When we look at the biosphere, the ubiquity of grand alliances is striking. Everywhere, we see extreme examples of individuals sacrificing their lives and their legacy for the good of the community. Not infrequently, the sacrifice is complete, in that the individual leaves no offspring at all; and yet the benefit to the group seems modest and indirect. What theory could account for the mismatch between individual cost and communal benefit?
In stark contrast to this broad observation, we have the dominant version of evolutionary theory that purports to explain how all this came about. This is the “selfish gene” model. The great majority of papers published in evolution today are still framed within this model. This mode of thinking has infected and distorted scientific understanding of aging, which is why I became interested in the problem originally, and why this subject belongs in an aging blog.
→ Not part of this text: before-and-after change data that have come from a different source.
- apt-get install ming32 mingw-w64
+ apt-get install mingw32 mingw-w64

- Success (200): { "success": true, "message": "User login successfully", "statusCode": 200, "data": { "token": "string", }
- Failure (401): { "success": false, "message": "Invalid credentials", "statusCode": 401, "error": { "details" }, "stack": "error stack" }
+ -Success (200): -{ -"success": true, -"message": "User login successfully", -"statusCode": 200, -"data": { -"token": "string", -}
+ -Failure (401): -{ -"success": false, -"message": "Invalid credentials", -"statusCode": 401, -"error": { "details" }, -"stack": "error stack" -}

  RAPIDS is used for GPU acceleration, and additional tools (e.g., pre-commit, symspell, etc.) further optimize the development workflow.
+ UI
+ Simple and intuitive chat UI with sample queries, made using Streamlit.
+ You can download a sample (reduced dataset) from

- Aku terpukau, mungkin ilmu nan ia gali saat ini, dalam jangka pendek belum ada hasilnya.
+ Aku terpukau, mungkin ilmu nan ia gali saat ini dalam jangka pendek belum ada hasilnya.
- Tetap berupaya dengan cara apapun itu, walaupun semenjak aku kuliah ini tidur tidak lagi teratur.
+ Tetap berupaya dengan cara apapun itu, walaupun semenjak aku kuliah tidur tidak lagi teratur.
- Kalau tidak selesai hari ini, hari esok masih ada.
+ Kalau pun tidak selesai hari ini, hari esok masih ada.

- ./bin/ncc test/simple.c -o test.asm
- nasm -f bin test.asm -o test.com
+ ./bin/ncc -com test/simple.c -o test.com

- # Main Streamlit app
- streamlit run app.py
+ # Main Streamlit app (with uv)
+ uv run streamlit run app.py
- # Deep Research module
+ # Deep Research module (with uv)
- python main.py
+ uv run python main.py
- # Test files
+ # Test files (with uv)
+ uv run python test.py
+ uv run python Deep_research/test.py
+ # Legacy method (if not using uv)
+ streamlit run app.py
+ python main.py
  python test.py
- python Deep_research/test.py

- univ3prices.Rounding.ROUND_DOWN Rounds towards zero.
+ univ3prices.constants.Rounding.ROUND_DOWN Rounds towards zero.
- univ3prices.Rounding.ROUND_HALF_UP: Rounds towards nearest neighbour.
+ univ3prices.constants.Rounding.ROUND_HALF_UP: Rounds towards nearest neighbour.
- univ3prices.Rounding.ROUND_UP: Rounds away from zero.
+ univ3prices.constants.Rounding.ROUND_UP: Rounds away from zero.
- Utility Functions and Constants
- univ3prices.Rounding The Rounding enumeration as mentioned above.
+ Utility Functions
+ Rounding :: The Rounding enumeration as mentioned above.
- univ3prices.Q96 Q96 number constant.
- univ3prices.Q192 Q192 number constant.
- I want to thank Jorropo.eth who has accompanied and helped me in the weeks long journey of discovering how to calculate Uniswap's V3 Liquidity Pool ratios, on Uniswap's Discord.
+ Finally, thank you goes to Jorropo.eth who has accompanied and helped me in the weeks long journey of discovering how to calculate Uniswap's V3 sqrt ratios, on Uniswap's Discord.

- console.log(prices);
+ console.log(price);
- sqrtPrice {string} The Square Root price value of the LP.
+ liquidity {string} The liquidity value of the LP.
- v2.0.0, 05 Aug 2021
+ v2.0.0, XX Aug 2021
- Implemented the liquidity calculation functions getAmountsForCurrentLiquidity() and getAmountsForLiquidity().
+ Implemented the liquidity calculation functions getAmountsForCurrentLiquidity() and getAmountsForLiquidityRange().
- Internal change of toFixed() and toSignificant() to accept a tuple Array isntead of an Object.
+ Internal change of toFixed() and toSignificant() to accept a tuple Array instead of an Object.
Of course, adherents of the dominant school feel responsible to provide some account of cooperation, but they look at the world with tunnel vision. There are just two narrow windows through which the broad spectrum of cooperative phenomena are permitted to be viewed. One is kin selection: a gene that causes altruistic behavior in its bearer may survive if the altruism is directed toward close relatives who are likely to have copies of the same gene. Second is Tit for Tat reciprocal altruism. Higher animals that recognize each other as individuals may learn who they can trust, and on the basis of a network of pairings, broad cooperation can spread through a group. It is reciprocal altruism that has been called into question by the 2012 paper referenced above, by William Press and Freeman Dyson.
Hamilton’s Contributions
I find it curious that both these windows were opened by William D Hamilton, early in his career, before Hamilton became a convert to group selection. He died untimely of malaria after a trip to Africa observing and collectins specimens in 2000.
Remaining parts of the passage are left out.